Just then Dot sobbed again and Burch jumped up.

"Oh, come on!" he exclaimed in a hoarse whisper. "I can't stand this. I've got to get out of here. Come on, Morley, we'll play a couple of holes. Come on, you two."

I looked at Mindaton and Mindaton looked at me, and we decided that our colds could stand a little fresh air. I went down for my clubs and Mindaton got his from the grillroom where he had left them.

The minute I stepped outside the wind whipped my caddie bag against my shins and Mindaton grabbed for his cap. It was blowing strong and the wind had a businesslike vim that was rather unusual for that time of year. Old Burch and Montana Jim were waiting at the first tee and they had four caddies for us, so we went down to the tee. Burch is one of those men who use a half pinch of sand in making a tee and then push that half pinch into the ground when they put the ball on it, but this time he was using a good wad of wet sand, sinking his ball in it firmly.

"Lot of wind," he shouted as we came near him, and then dodged down to grab his ball, because the wind had blown it out of the hole in his tee and was rolling it away.

"Yes, quite a breeze," Morley laughed as he drew his driver from his extra long bag.

Burch teed his ball again and put his foot in front of it to keep the wind from rolling it, and he held his foot there while we paired off.

Mindaton and I were to play Burch and Morley, we decided, because Morley was Burch's guest, and we insisted that Burch and Morley have the honor, but we couldn't make Morley see it that way. He said we would toss for it, and we did, and Mindaton and I won.

I drove and then Mindaton drove, and then Morley asked Burch to show him the way, and Burch drove. With the wind helping him, old Burch got the prettiest drive I ever saw him get, and when Morley had watched it until it came to rest he opened the pocket on the side of his caddie bag and felt for a ball.

"Pshaw, now!" he exclaimed. "Left all my balls back in Montana!"

"I'll lend you one," Burch volunteered.

"No; that's all right," said Morley carelessly. "I can get along all right without one; better maybe."

"But you've got to have a ball," Burch said.

"No, I don't," Morley said. "Lots of times I play without a ball; mostly, to tell the truth."

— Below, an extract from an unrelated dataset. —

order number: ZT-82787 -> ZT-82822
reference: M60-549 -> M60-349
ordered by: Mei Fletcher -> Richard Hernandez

"What's that?" I asked, sure I had not heard him correctly.

"I say I don't need any ball," said Morley. "We don't hardly ever use balls out where I play golf. Mostly not."

"Why don't you?" Mindaton asked.

"If you played my course you wouldn't ask," said Morley, smiling. "We've got a wind out there that is a wind. Our course lies along just under the rim rock and the wind blows pretty much all the time, and when she blows she blows. If you knock a ball up in the air that's the last you ever see of that ball. We had to stop using balls on windy days."

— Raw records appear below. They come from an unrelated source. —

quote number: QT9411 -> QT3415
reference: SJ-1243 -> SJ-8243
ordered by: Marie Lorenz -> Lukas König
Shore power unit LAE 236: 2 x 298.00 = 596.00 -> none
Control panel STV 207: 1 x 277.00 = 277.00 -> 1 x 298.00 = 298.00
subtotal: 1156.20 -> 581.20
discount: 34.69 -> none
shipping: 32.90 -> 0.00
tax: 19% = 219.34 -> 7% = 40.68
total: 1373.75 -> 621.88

"Lost them all?" I suggested.

"Well, not so much that," Morley said, "as on account of the kicks from the ranchers around about. Cattle was all the time getting killed a mile or two mile on beyond. When a man drove a real good drive and the wind got behind it, one of these golf balls would go right through a steer like a bullet through an apple. We've got some wind out there. Yes, sir! I've put a ball down on a tee out there and seen it start right off faster than any man could run, and maybe hit a rock and jump five hundred yards, and that was the last I ever see of it. We mostly play golf without balls out there."

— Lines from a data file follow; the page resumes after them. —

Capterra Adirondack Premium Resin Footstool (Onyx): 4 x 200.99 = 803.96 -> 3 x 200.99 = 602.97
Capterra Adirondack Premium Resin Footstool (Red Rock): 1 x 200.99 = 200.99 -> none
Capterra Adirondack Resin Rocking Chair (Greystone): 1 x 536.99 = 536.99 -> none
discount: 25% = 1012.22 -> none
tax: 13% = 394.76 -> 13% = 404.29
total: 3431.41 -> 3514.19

"But how in the world --" Mindaton shouted.

We all had to shout, the wind was so strong.

"Well," drawled Morley, "when a man has been playing golf some while he sort of gets to know how his shot is going to be by the time he ends his stroke. He knows about how far his ball would have gone if he had had a ball. He knows where it would have landed, in the rough or where. A man knows about how many strokes he has to take when he's in a sand pit; he can tell by the way the ball would be lying if he had a ball."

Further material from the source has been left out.